回復魔法が追いついてないんじゃないのか?
「茶々子、お前……まさかっ」
桐野悠樹が昏倒してるメアリーを見た。
「そうよ? 何か文句あるのかしら?」
「文句もなにも、お前、マジで何やってんだよ!」
「これぐらいしないと直樹が浮かばれないのよ!」
「……これぐらいって、お前……ルーシェリア王子を恨んでもしょうがないだろ?」
一条春瑠が、姫野茶々子を諭すように割り込んだ。
「そうだよ、直樹君を殺したのは、ルーシェリア王子じゃない。法王庁じゃないか」
その、直樹とか言う奴、俺が殺した奴じゃないのか?
こいつら何の話をしてるんだ。
そして一条春瑠が俺に懇願するかのような瞳を向けてきた。
「ルーシェリア王子は、あの日に彼らを皆殺しにしたって思ってるかもしれないけど……実は、誰一人として死んでなかったんだよ。法王庁の神殿だよ……神聖魔法の使い手は沢山いるし、僕ら召喚勇者の中には、聖女適正の者も沢山いる。皆、あの後、息を吹き返したんだよ」
……誰一人として、死んでなかっただって!?
だが、伯父上から受けた報告では俺が火魔術で焼いた9名は死亡、衛兵を虐殺し逃亡した3名も処刑されたと聞いている。

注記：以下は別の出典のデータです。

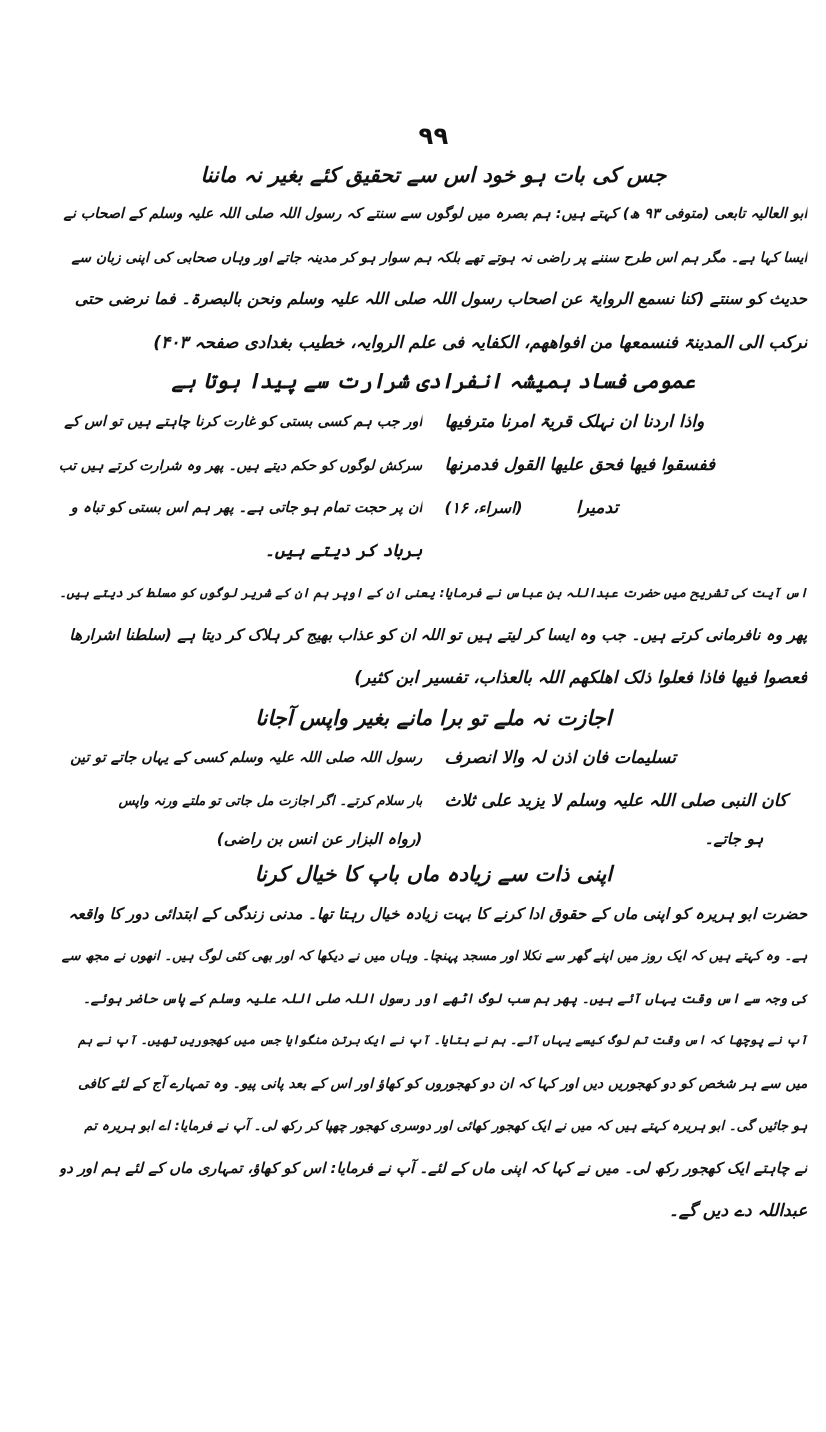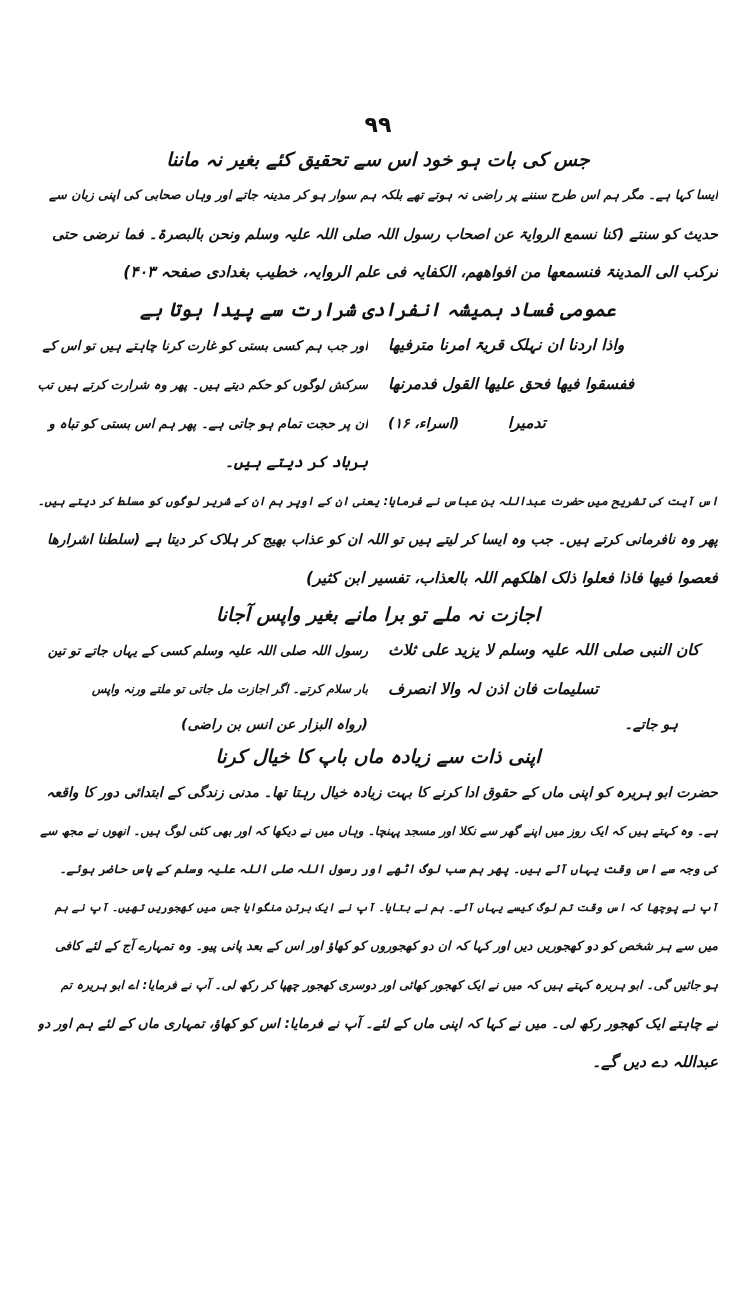--- a/index.html
+++ b/index.html
@@ -10,21 +10,21 @@
     body {
       width: 751px;
       height: 1302px;
       position: relative;
       overflow: hidden;
       color: #111111;
       font-family: "DejaVu Sans", sans-serif;
     }
     .page {
       position: absolute;
-      left: 38px;
+      left: 54px;
       top: 110px;
       width: 680px;
       direction: rtl;
     }
     .page-number {
       text-align: center;
       font-size: 22px;
       font-weight: bold;
       line-height: 30px;
       height: 32px;
@@ -90,20 +90,21 @@
   </style>
 </head>
 <body>
 
 <div class="page">
 
   <div class="page-number">۹۹</div>
 
   <div class="heading">جس کی بات ہو خود اس سے تحقیق کئے بغیر نہ ماننا</div>
   <div class="para">
+    <span class="line" style="font-size: 13px;">ابو العالیہ تابعی (متوفی ۹۳ ھ) کہتے ہیں: ہم بصرہ میں لوگوں سے سنتے کہ رسول اللہ صلی اللہ علیہ وسلم کے اصحاب نے</span>
     <span class="line" style="font-size: 12.5px;">ایسا کہا ہے۔ مگر ہم اس طرح سننے پر راضی نہ ہوتے تھے بلکہ ہم سوار ہو کر مدینہ جاتے اور وہاں صحابی کی اپنی زبان سے</span>
     <span class="line" style="font-size: 14.5px;">حدیث کو سنتے (کنا نسمع الروایۃ عن اصحاب رسول اللہ صلی اللہ علیہ وسلم ونحن بالبصرۃ۔ فما نرضی حتی</span>
     <span class="line">نرکب الی المدینۃ فنسمعھا من افواھھم، الکفایہ فی علم الروایہ، خطیب بغدادی صفحہ ۴۰۳)</span>
   </div>
 
   <div class="heading">عمومی فساد ہمیشہ انفرادی شرارت سے پیدا ہوتا ہے</div>
   <div class="twocol">
     <div class="arabic-col">
       <span class="col-line">واذا اردنا ان نہلک قریۃ امرنا مترفیھا</span>
       <span class="col-line">ففسقوا فیھا فحق علیھا القول فدمرنھا</span>
@@ -122,22 +123,22 @@
   </div>
   <div class="para">
     <span class="line" style="font-size: 11.5px;">اس آیت کی تشریح میں حضرت عبداللہ بن عباس نے فرمایا: یعنی ان کے اوپر ہم ان کے شریر لوگوں کو مسلط کر دیتے ہیں۔</span>
     <span class="line" style="font-size: 14px;">پھر وہ نافرمانی کرتے ہیں۔ جب وہ ایسا کر لیتے ہیں تو اللہ ان کو عذاب بھیج کر ہلاک کر دیتا ہے (سلطنا اشرارھا</span>
     <span class="line">فعصوا فیھا فاذا فعلوا ذلک اھلکھم اللہ بالعذاب، تفسیر ابن کثیر)</span>
   </div>
 
   <div class="heading">اجازت نہ ملے تو برا مانے بغیر واپس آجانا</div>
   <div class="twocol">
     <div class="arabic-col">
+      <span class="col-line">تسلیمات فان اذن لہ والا انصرف</span>
       <span class="col-line">کان النبی صلی اللہ علیہ وسلم لا یزید علی ثلاث</span>
-      <span class="col-line">تسلیمات فان اذن لہ والا انصرف</span>
     </div>
     <div class="urdu-col">
       <span class="col-line" style="font-size: 13px;">رسول اللہ صلی اللہ علیہ وسلم کسی کے یہاں جاتے تو تین</span>
       <span class="col-line" style="font-size: 12px;">بار سلام کرتے۔ اگر اجازت مل جاتی تو ملتے ورنہ واپس</span>
     </div>
   </div>
   <div class="citation-row">
     <span style="width:330px; text-align:right; padding-right:40px; box-sizing:border-box;">ہو جاتے۔</span>
     <span style="width:330px; text-align:right;">(رواہ البزار عن انس بن راضی)</span>
   </div>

少なくとも、そのうちの9名は生きていたってことなのか?
「ルーシェリア王子が驚くのは当然です。僕達は、そもそも邪神と戦うために召喚された訳ではないのですから……」
こいつは、一体何を言いだしてるんだ?
「僕達だって、最初は知らなかったんです。今でも神殿に残ってるクラスメート達は、自分達が邪神と戦うために召喚されたと信じていると思います。でも、僕達が導き出した答えはそうじゃないんです!」
一条春瑠の話を聞くと、一度助かったはずの9名のクラスメートは、翌日には冷たくなっていた。
毒殺されていたらしい。
だが、何故?
それは、つまり……俺が彼らを殺したって事になっている方が、法王庁に取って都合が良かったんだと彼らは結論付けている。
法王庁は伯父上にも嘘の報告をしていたと言う事だ。
彼らの仮説を詳しく聞くとこうだった。
――真の狙いは、レヴィ・アレクサンダー・ベアトリックス一世の血を受け継ぐ者達の撲滅だと。
それは俺でもあり、フィルでもあり、伯父上にしたって例外では無かった。